Variance reduction of diffusion model's gradients with Taylor approximation-based control variate
Paul Jeha, Will Grathwohl, Michael Riis Andersen, Carl Henrik Ek, Jes Frellsen
TL;DR
This paper tackles the high variance in the denoising score matching objective used to train score-based diffusion models. It introduces a family of Taylor expansion-based control variates of order $k$ that can be applied to both the training objective and its gradients, and proves an equivalence between controlling the objective and controlling the gradients.
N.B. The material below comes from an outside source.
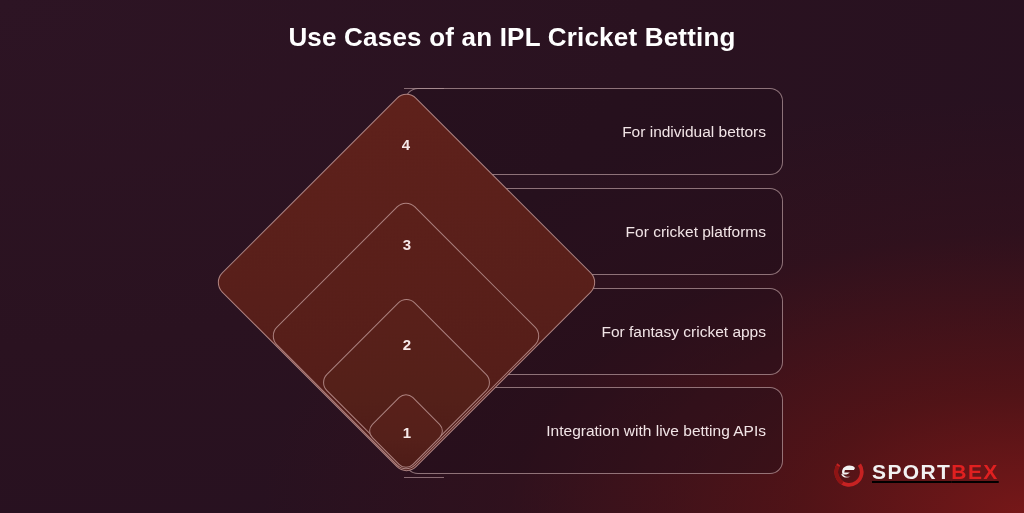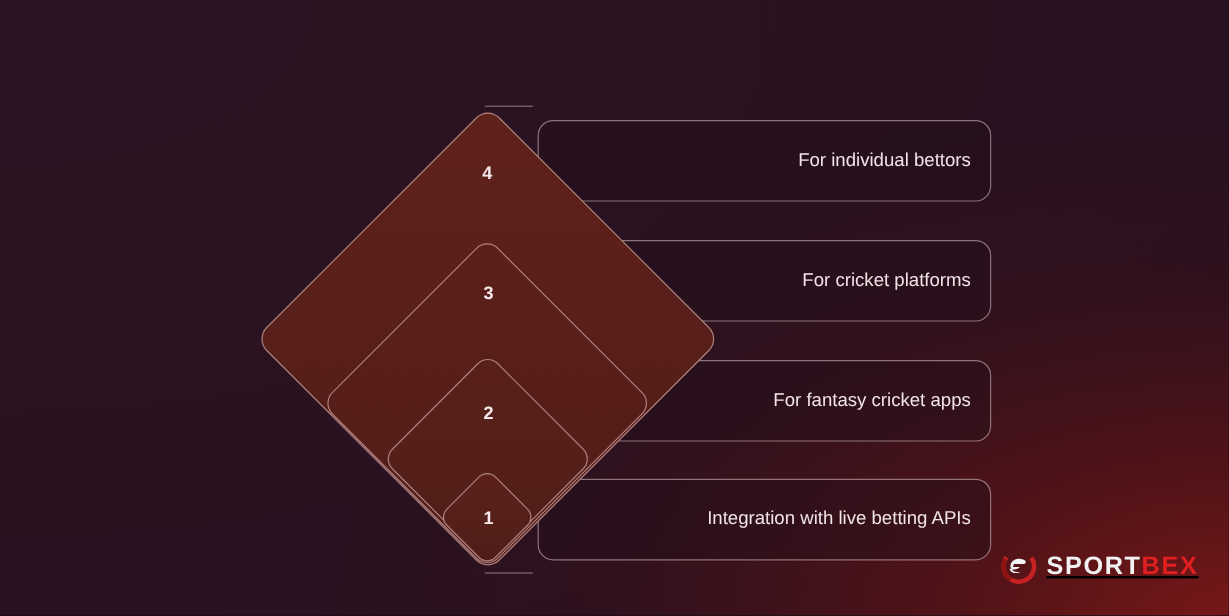"Use Cases of an IPL" div.title { html: none -> <div>Use Cases of an IPL Cricket Betting</div> }
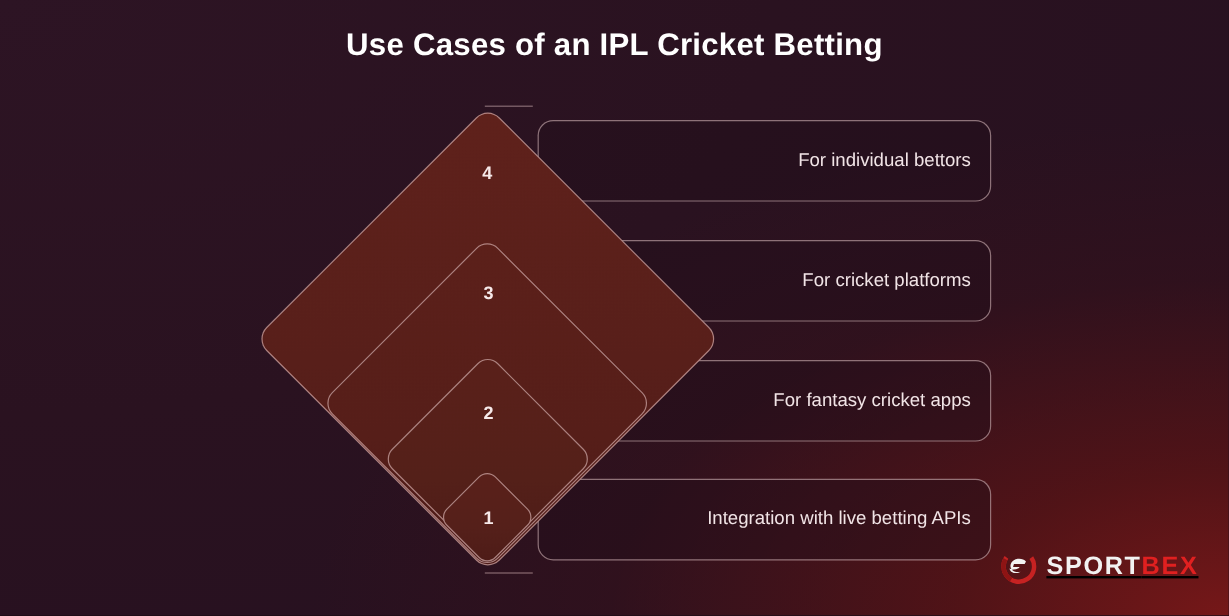"For individual bettors" .box { height: 68px -> 87px; left: 448px -> 405px; margin-top: 12px -> none }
Empirically, the CVs reduce variance on a low-dimensional toy task and illuminate how factors like the order $k$, network irregularity, and optimizer choice impact effectiveness; results on MNIST show limited gains in complex models, suggesting variance may not always be harmful. The work highlights the necessity of gradient-focused variance control and opens avenues to understand the relationship between $k$ and variance reduction across architectures and noise regimes.
Abstract
Score-based models, trained with denoising score matching, are remarkably effective in generating high dimensional data. However, the high variance of their training objective hinders optimisation. We attempt to reduce it with a control variate, derived via a $k$-th order Taylor expansion on the training objective and its gradient. We prove an equivalence between the two and demonstrate empirically the effectiveness of our approach on a low dimensional problem setting; and study its effect on larger problems.